Bulgar Kuvvetleri 1. 2. ve 3. Ordularıyla 18 Ekim 1912’de taarruza geçtiler. 21 Ekim 1912 günü 2. ordu Arda ve Tunca nehirleri arasından Edirne’nin 16-20 kilometre batısı ile Edirne kuzeyi bölgesine kadar ilerledi. Bulgar orduları Tunca nehrinin doğusundan Edirne-Kırklareli hattının 15 kilometre kuzeyine kadar yaklaştılar. İstanbul’da bulunan Mürettep 18. Kolorduya Kırklareli bölgesine, Tekirdağ’daki 17. Kolorduya Saray’ın güneyine yanaşması için emir verildi. Bulgar ordusunun dağınık vaziyeti ve kuvveti, doğu yanına bir taarruz fırsatını veriyordu.
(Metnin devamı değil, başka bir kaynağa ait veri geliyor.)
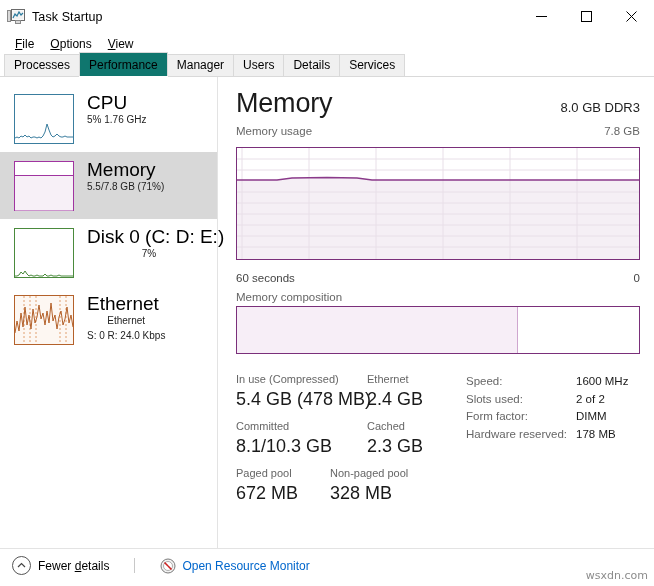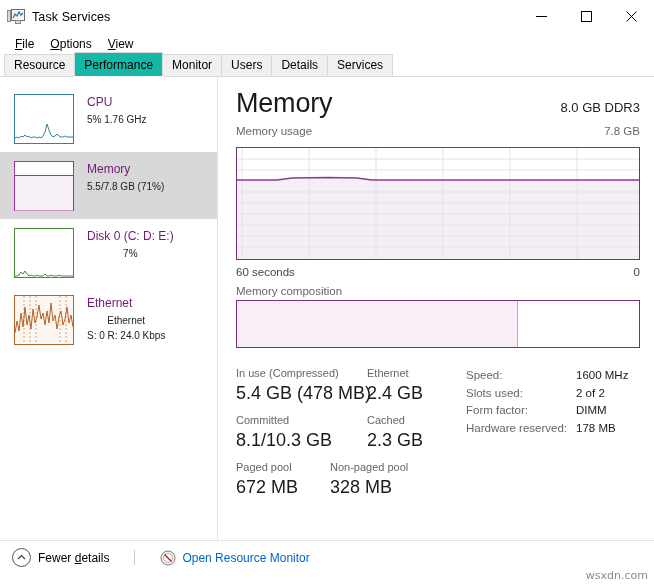--- a/index.html
+++ b/index.html
@@ -79,21 +79,21 @@
     border-bottom: none;
     background: #f0f0f0;
     color: #000;
     margin-right: -1px;
     line-height: 15px;
     cursor: default;
     position: relative;
     top: 0px;
   }
   .tab.active {
-    background: #14b8a6;
+    background: #0f766e;
     padding-top: 5px;
     margin-top: -2px;
     z-index: 3;
     border-color: #d9d9d9;
     box-shadow: 0 1px 0 0 #ffffff;
   }
 
   
   .content {
     display: flex;
@@ -123,23 +123,23 @@
     flex: 0 0 auto;
     margin-right: 13px;
     margin-top: 2px;
     position: relative;
     overflow: hidden;
     background: #ffffff;
   }
   .thumb svg { display: block; width: 100%; height: 100%; }
   .side-text { padding-top: 1px; min-width: 0; }
   .side-title {
-    font-size: 12px;
+    font-size: 19px;
     line-height: 19px;
-    color: #701a75;
+    color: #000000;
     white-space: nowrap;
   }
   .side-sub {
     font-size: 10px;
     line-height: 15px;
     color: #222;
     white-space: nowrap;
     text-align: center;
   }
 
@@ -185,21 +185,21 @@
     background: #ffffff;
     overflow: hidden;
   }
   .graph svg { display: block; width: 100%; height: 100%; }
 
   .axis-row {
     display: flex;
     justify-content: space-between;
     font-size: 11.5px;
     color: #444;
-    margin-top: 6px;
+    margin-top: 12px;
   }
 
   .comp-label {
     font-size: 11.5px;
     color: #666;
     margin-top: 7px;
     margin-bottom: 3px;
   }
   .compbar {
     height: 48px;
@@ -250,21 +250,21 @@
     display: flex;
     font-size: 11.5px;
     line-height: 17.5px;
   }
   .info-key { color: #666; width: 110px; flex: 0 0 auto; white-space: nowrap; }
   .info-val { color: #1a1a1a; white-space: nowrap; }
 
   
   .statusbar {
     position: absolute;
-    left: 0; right: 0; bottom: 12px;
+    left: 0; right: 0; bottom: 4px;
     height: 33px;
     border-top: 1px solid #e3e3e3;
     display: flex;
     align-items: center;
     padding-left: 12px;
     background: #ffffff;
     font-size: 12px;
     gap: 14px;
   }
   .fewer {
@@ -309,21 +309,21 @@
 <div class="titlebar">
   <span class="app-icon">
     <svg viewBox="0 0 18 18" width="18" height="18">
       <rect x="0.5" y="2.5" width="3" height="11" fill="#d9d9d9" stroke="#8a8a8a" stroke-width="1"></rect>
       <rect x="4.5" y="1.5" width="13" height="11" fill="#ffffff" stroke="#6a6a6a" stroke-width="1"></rect>
       <rect x="5.5" y="2.5" width="11" height="9" fill="#f2f2f2"></rect>
       <polyline points="6,10 8,6 10,8 12,4 14,7 16,5" fill="none" stroke="#2b7a9e" stroke-width="1.2"></polyline>
       <rect x="8.5" y="12.5" width="5" height="3" fill="#d9d9d9" stroke="#8a8a8a" stroke-width="1"></rect>
     </svg>
   </span>
-  <span class="title-text">Task Services</span>
+  <span class="title-text">Task Startup</span>
 
   <div class="wincontrols">
     <div class="wc">
       <svg width="11" height="11" viewBox="0 0 11 11">
           <line x1="0" y1="5.5" x2="11" y2="5.5" stroke="#000" stroke-width="1"></line>
         </svg>
     </div>
     <div class="wc">
       <svg width="11" height="11" viewBox="0 0 11 11">
           <rect x="0.5" y="0.5" width="10" height="10" fill="none" stroke="#000" stroke-width="1"></rect>
@@ -338,23 +338,23 @@
   </div>
 </div>
 
 <div class="menubar">
   <div class="menuitem"><u>F</u><span>ile</span></div>
   <div class="menuitem"><u>O</u><span>ptions</span></div>
   <div class="menuitem"><u>V</u><span>iew</span></div>
 </div>
 
 <div class="tabstrip">
-  <div class="tab">Resource</div>
+  <div class="tab">Processes</div>
   <div class="tab active">Performance</div>
-  <div class="tab">Monitor</div>
+  <div class="tab">Manager</div>
   <div class="tab">Users</div>
   <div class="tab">Details</div>
   <div class="tab">Services</div>
 </div>
 
 <div class="content">
 
   <div class="sidebar">
 
     <div class="side-item">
Ancak, Şark Ordusu’nun birlikleri de dağınıktı. Bunların toplanmalarının beklenmesi için zamana ihtiyaç vardı. 17 Ekim 1912’de Şark Ordusu karargâhı İstanbul’dan Lüleburgaz’a gelmişti. Şark Ordusu, Kırklareli-Edirne-Yenice hattında savunma kararını verdi. Başkomutan Vekili Nâzım Paşa’nın sürekli işe karışması ve baskısı neticesinde, takriben iki misli üstün bulunan Bulgar kuvvetlerine karşı taarruza karar verildi. O sırada Kırklareli-Edirne çevresinde 1., 2., 3., 4. Kolordular, Edirne’deki birliklerden teşkil edilen Mürettep Kolordu ve Atlı Tümeni vardı. 21 Ekimde, sıklet merkezi Kırklareli-Yanbolu genel doğrultusunda olmak üzere ileri harekâta geçildi (Görgülü, 2014: 6-7).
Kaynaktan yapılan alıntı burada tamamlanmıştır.